シャンシャンと鈴の音が響くと、今にも脱皮出来そうな着ぐるみのトナカイと一緒に登場したのは、顰めっ面を必死に隠そうとしている上條さんのサンタクロース姿。
「くすくすっ。一応、気ぃ使ってくれてるわけね…。」
肩を揺らしながら口元をおさえる俺に、
「先輩…笑わないで下さい。頑張ってるヒロさんに失礼ですよ。」
野分が小声で諫めた。
「だってさぁ、あのギャップが面白すぎ…。」
ベルトで絞めたブカブカの衣装は、気の毒なくらいに丈の短い可愛いワンピースになってるし、丸みのある赤いブーツを履いた綺麗な脚は男の俺から見ても魅力的なのに、
当の本人は、苦虫を噛み潰したような表情だ。
それでも、ワクワクしながらサンタを見上げる子供達にプレゼントを手渡す上條さんは、笑みをはり付け立派に勤めを果たしている。

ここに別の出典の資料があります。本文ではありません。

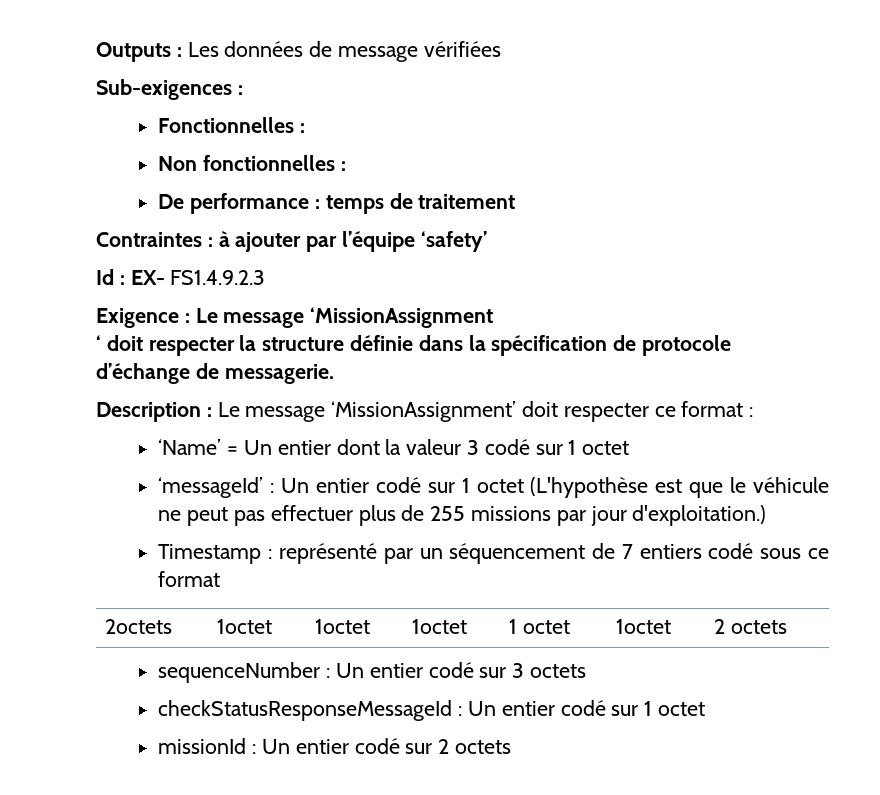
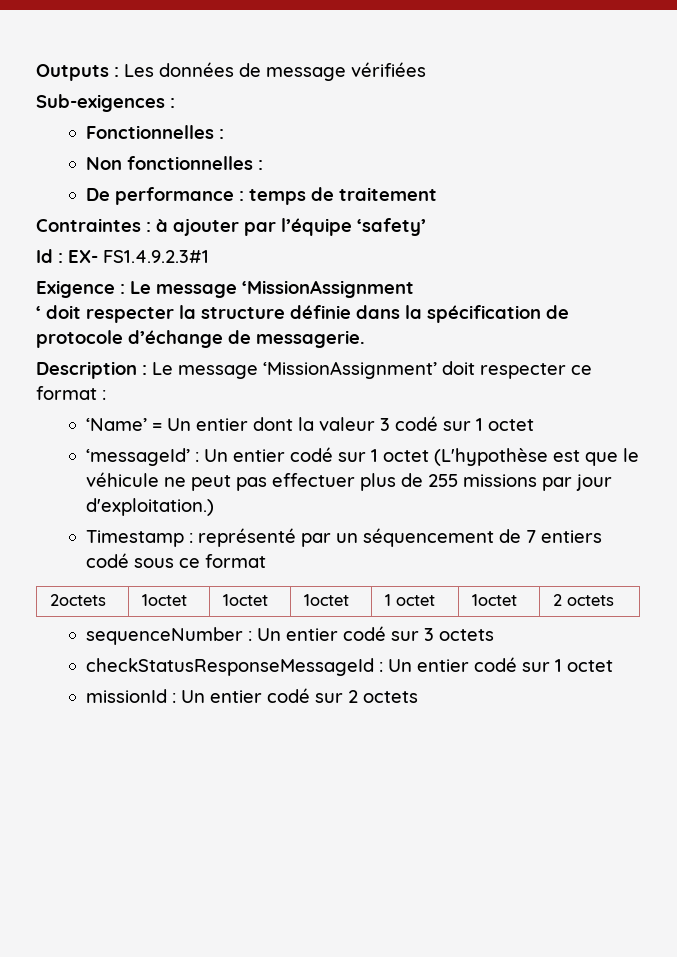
- Id : EX- FS1.4.9.2.3
+ Id : EX- FS1.4.9.2.3#1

「しっかし…よく着てくれたよね…。しかも生足…。上條さんの性格からすると、相当暴れたんじゃねーの?」
壁にもたれて野分の耳元に顔を寄せた津森は、そのまま弘樹を横目に見ると
たまたま野分に視線を向けた弘樹と目が合ってしまう。
「……ええ。…すごく嫌がってましたけど。そこは…はい…。」
野分のニヤけた口元に、なんとなく想像がつくから始末におえない…。
「上條さんってば健気だね〜。」
俺に気づかれたのが恥ずかしかったのか、上條さんは真っ赤になり、ふいっ…と顔を背けてしまった。
………か…可愛い…。
「………先輩、あまりヒロさんを見ないで下さい。」
不覚にも、「可愛い」そう思ってしまったのは…俺だけではなかったらしい。
……あたりまえといえば…あたりまえか…。
「…別にいいだろ。減るもんじゃなし…。いやぁ、俺も今まで色んなサンタ見たけど、こんな色っぽいサンタは初めて見たっつーか…。ありゃ犯罪だろ…。」
見ろよ、ナース達の羨望の眼差しを…。
「先生ー、プレゼントもらったよー。」
嬉しそうな顔で野分に駆け寄ってきた子供達は、自慢げにプレゼントを見せびらかす。
「良かったねー。でも、先生ももらったんだよ。」
「ホントに?なにもらったの?」
くすくすと笑いながら子供の頭を撫でた野分は、
「………内緒。」
そう言って、薬指にはめられた指環にキスをした。
はーん。今年のプレゼントは指環ってわけね…。
「薬指って、…上條さんも大胆だね〜。」
………なんだろう
一瞬、腹ん中が灼けるような…この感覚…。
「あ、これ…ペアなんですけど、薬指用ってわけじゃないと思うんですよ。」
………ああ…そっか、
この感情は…ここんとこマジな恋愛に縁のない俺の嫉妬ってやつ?
「くすっ、なにそれ?意味わかんねー。」
「たぶん、どれかの指に合えばいい…ってくらいで贈ってくれたんだと思います。たまたまピッタリだったのが、薬指ってだけで…。」
それでも…彼が野分のために選んで贈ったのだ。
「くすっ、随分テキトーだな。」
俺も…上條さんみたいに一途な人に出会えたら、誰かを本気で好きになれるだろうか。
「それでも…嬉しいです。」
「はいはい、ごちそうさん。じゃあ、俺は頑張った上條さんにご褒美あげなきゃな…。」
「先輩?」
「ここの後片付けは俺が手伝ってやるから、お前は控え室の方を頼むわ。あっちもソコソコ散らかってんだろ?」
「はいっ、ありがとうございます///」
…………上條さんへのプレゼントは、野分と二人で過ごすための細やかな時間…。
………俺って、けっこうサンタに向いてるかもしれない。